## WORK ORDER
From the line containing "subtotal: 5789.00 -> 6996.94" to the final line of the listing, restate each line word for word and add nothing.
[[ DATA FOR THIS EXERCISE open ]]
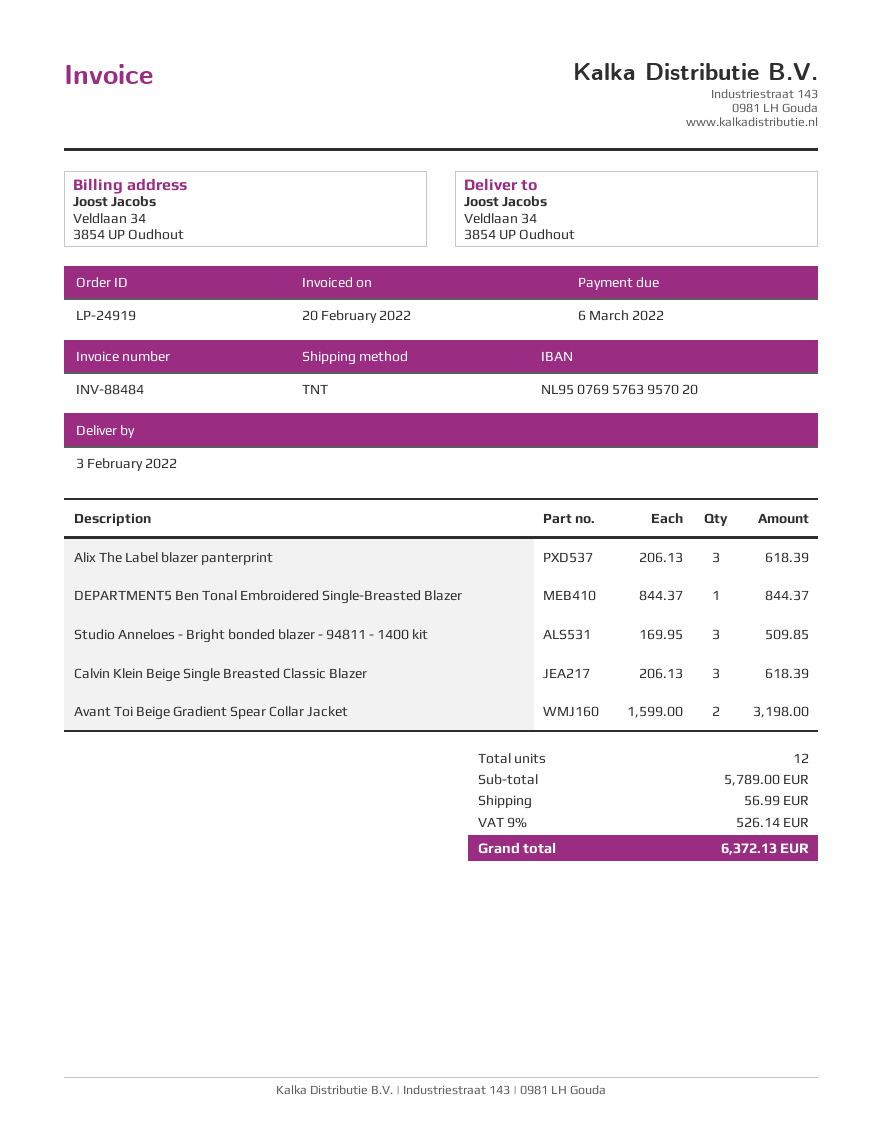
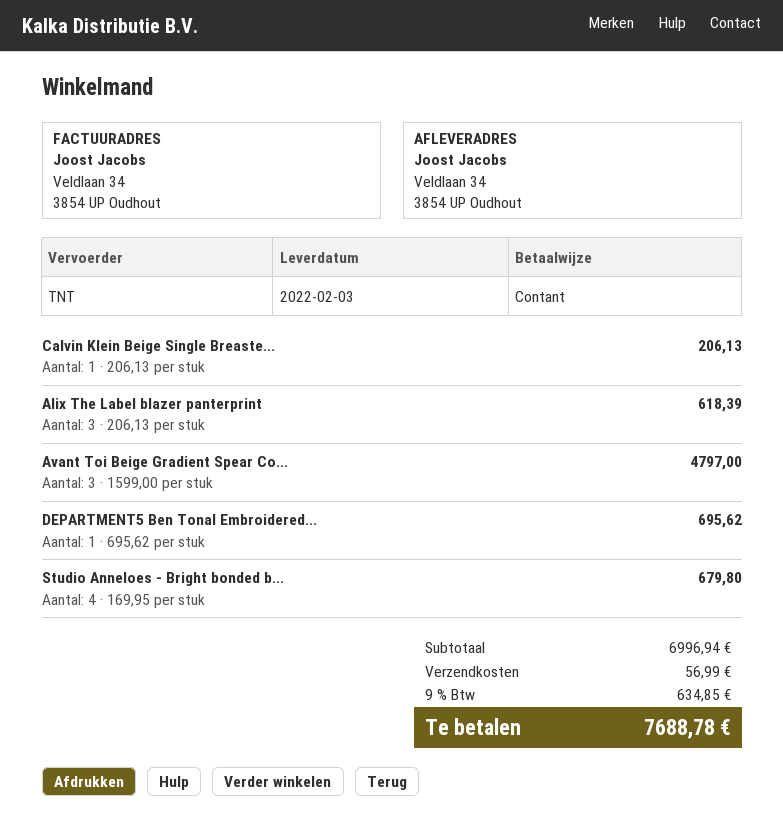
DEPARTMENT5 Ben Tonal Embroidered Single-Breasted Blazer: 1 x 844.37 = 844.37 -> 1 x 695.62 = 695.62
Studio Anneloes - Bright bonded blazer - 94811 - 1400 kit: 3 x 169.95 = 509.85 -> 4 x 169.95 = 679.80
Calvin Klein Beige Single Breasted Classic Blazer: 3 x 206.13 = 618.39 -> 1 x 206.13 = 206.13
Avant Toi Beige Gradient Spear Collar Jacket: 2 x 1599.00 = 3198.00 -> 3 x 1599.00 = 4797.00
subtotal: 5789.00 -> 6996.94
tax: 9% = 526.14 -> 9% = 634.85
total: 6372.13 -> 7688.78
[[ DATA FOR THIS EXERCISE closed ]]
## RESPONSE TO THIS TASK
subtotal: 5789.00 -> 6996.94
tax: 9% = 526.14 -> 9% = 634.85
total: 6372.13 -> 7688.78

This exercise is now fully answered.